天之御中主神にも計算はできる、スチーマーにかかった値札を見て、はあ、と大きな溜息を吐いた。

「──金を稼ぐとは難儀な事だ」
「そうだね、簡単にはいかないね」
「なのに明香里は俺のために……」
「あ、いいのいいの。あれは私が頑張って稼いだわけじゃないし」

月々もらっている小遣いや、お年玉を貯めて買った物だ。遣うあてもないのでコツコツと貯めてきたが、天之御中主神のためになら遣ってもいいと思えたお金である。

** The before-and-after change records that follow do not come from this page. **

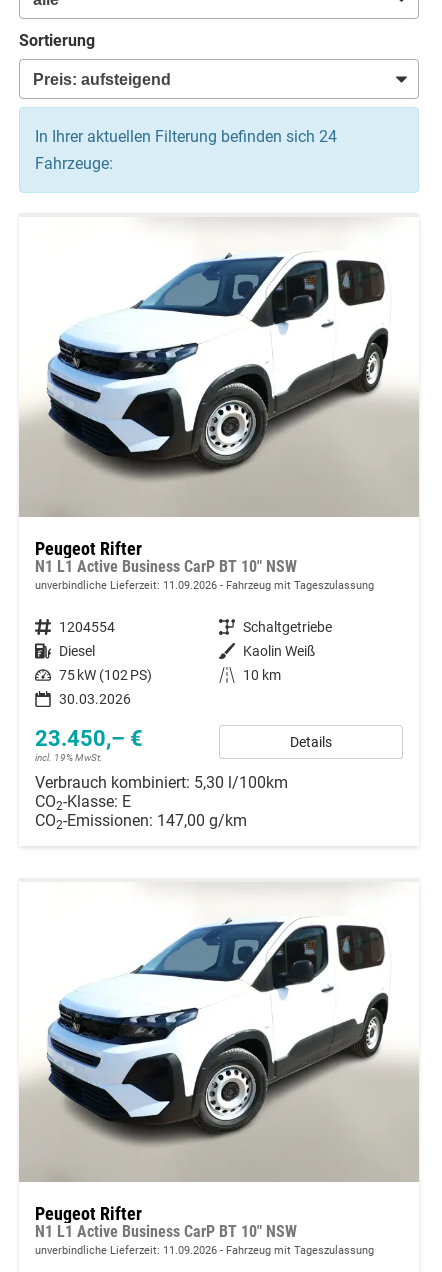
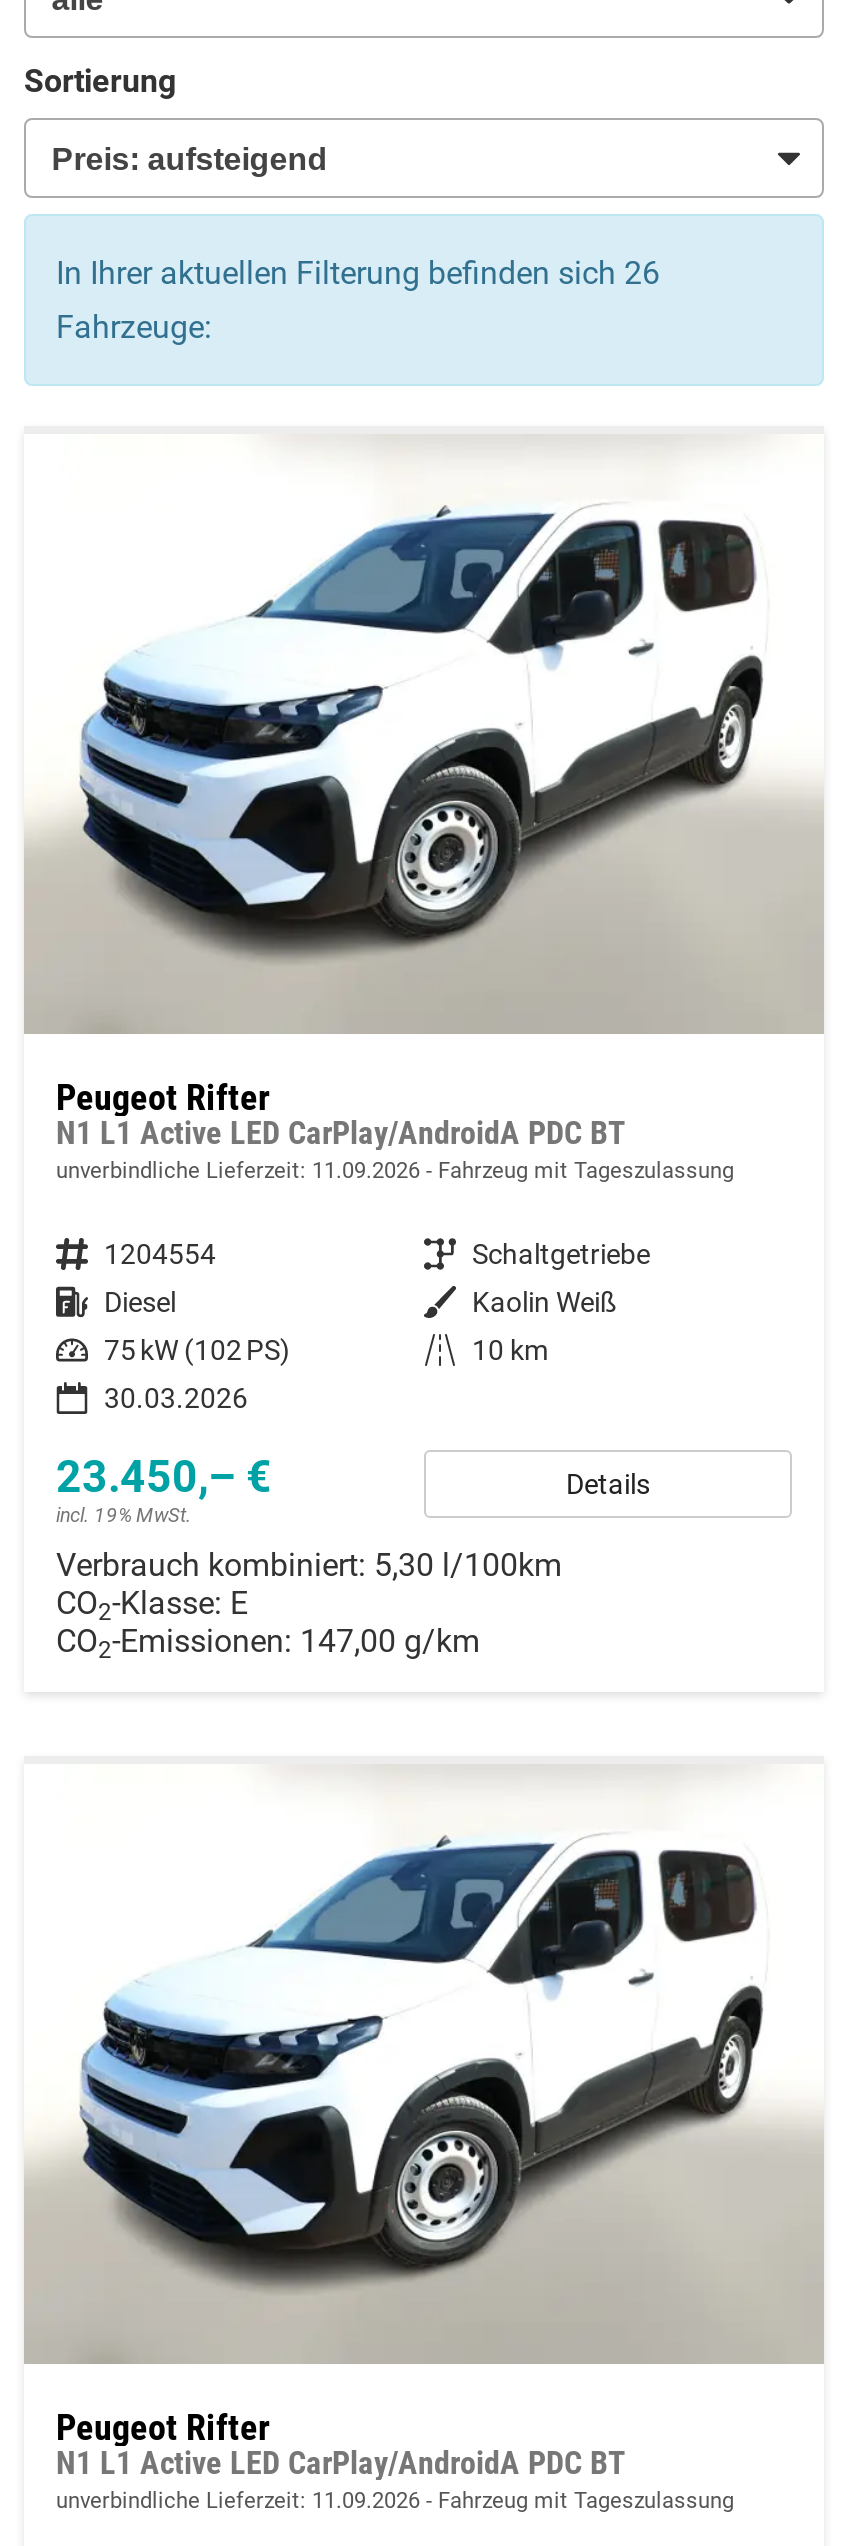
- In Ihrer aktuellen Filterung befinden sich 24
+ In Ihrer aktuellen Filterung befinden sich 26

- N1 L1 Active Business CarP BT 10" NSW
+ N1 L1 Active LED CarPlay/AndroidA PDC BT

- N1 L1 Active Business CarP BT 10" NSW
+ N1 L1 Active LED CarPlay/AndroidA PDC BT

「それに、せめて最低賃金がもらえてれば、二個くらいは買えるんじゃ……」

思わず小声で呟いてしまった、天之御中主神に聞き返されたが明香里は誤魔化してやり過ごす。
袋に入れてもらった肉まんを、温かいうちに食べようと川沿いのベンチに座って早速開けた。外の冷気に触れたそれは、真っ白な湯気を上げる。

「はい」

明香里が笑顔で差し出すのを眩しそうに見ながら、天之御中主神は言う。

「先に明香里が食べろ」
「でも、天之(あめの)くんが頑張って稼いで買ったのに」
「明香里のために買ったんだ、明香里が食べろ」
「そっか、ありがと。じゃあ、もらうね。いただきます」

明香里は大きな口を開けてそれを頬張った、端を綺麗な半円型にかじり取られた肉まんを明香里は差し出す。

「おいひい。天之(あめの)くんもどうほ」

口から湯気を吐きながら明香里は言った、天之御中主神は無言で受け取り、しばし明香里がかじったその場所を見つめた。

「天之くん?」
「この小さな肉まんで150円もするんじゃ、明香里がくれた服や靴は、いかほどなんだ?」

単に大きさだけで価格は決まらないと天之御中主神だってわかるが、それでも何倍もするであろうことは想像に難くない。

「……天之くん……」

質問の意図を悟って、思わず呟いた。自分がよかれと思ってしたプレゼントが、あるいは自己満足でした事が天之御中主神の気がかりになってしまっていると。

「──プレゼントの値段を聞くなんて、失礼だぞっ」

笑顔でそう答えていた。

「しかし」
「私があげたくて買って来たんだもん、気にしないで。貰ったお小遣いは使い道がなくて貯めただけだし、それを天之くんに遣いたいって思ったの。それで天之くんが喜んでくれたなら嬉しい」
「明香里にもお返しをしたいと思っていた。だがそれはいつになることやら」
「値段じゃないよ」

天之御中主神の言葉を遮るように言った。

「肉まんだっておいしくて嬉しかった、これでじゅうぶんだよ。私の望みは、天之くんのそばにできるだけ長く居たいだけ」
「明香里……」
「天之くん自身がどうこうできないことはわかってる。それでもお願い、少しでも長く、こうしてそばにいさせて」

願いを込めて天之御中主神(アメノミナカヌシノカミ)の腕に手をかけ体をもたせ掛ける、ひんやりとする体がその存在を示してた。